_What this task involves_
Please tally the lines in the data below that include the string "Future", and reply with only the total.

[[ Data open ]]

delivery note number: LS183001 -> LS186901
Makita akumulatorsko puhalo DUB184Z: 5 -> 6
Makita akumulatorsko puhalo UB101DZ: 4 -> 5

[[ Data closed ]]
[[ Data open ]]

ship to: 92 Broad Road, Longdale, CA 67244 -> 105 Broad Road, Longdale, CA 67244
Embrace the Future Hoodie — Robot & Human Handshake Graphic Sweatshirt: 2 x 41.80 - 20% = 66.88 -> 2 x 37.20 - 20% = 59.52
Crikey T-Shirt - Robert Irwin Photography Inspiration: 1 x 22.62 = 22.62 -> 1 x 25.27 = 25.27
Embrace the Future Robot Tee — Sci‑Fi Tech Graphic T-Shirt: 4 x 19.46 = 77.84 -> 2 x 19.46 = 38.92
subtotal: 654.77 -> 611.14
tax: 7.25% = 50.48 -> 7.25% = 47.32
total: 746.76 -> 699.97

[[ Data closed ]]

_Response below_
2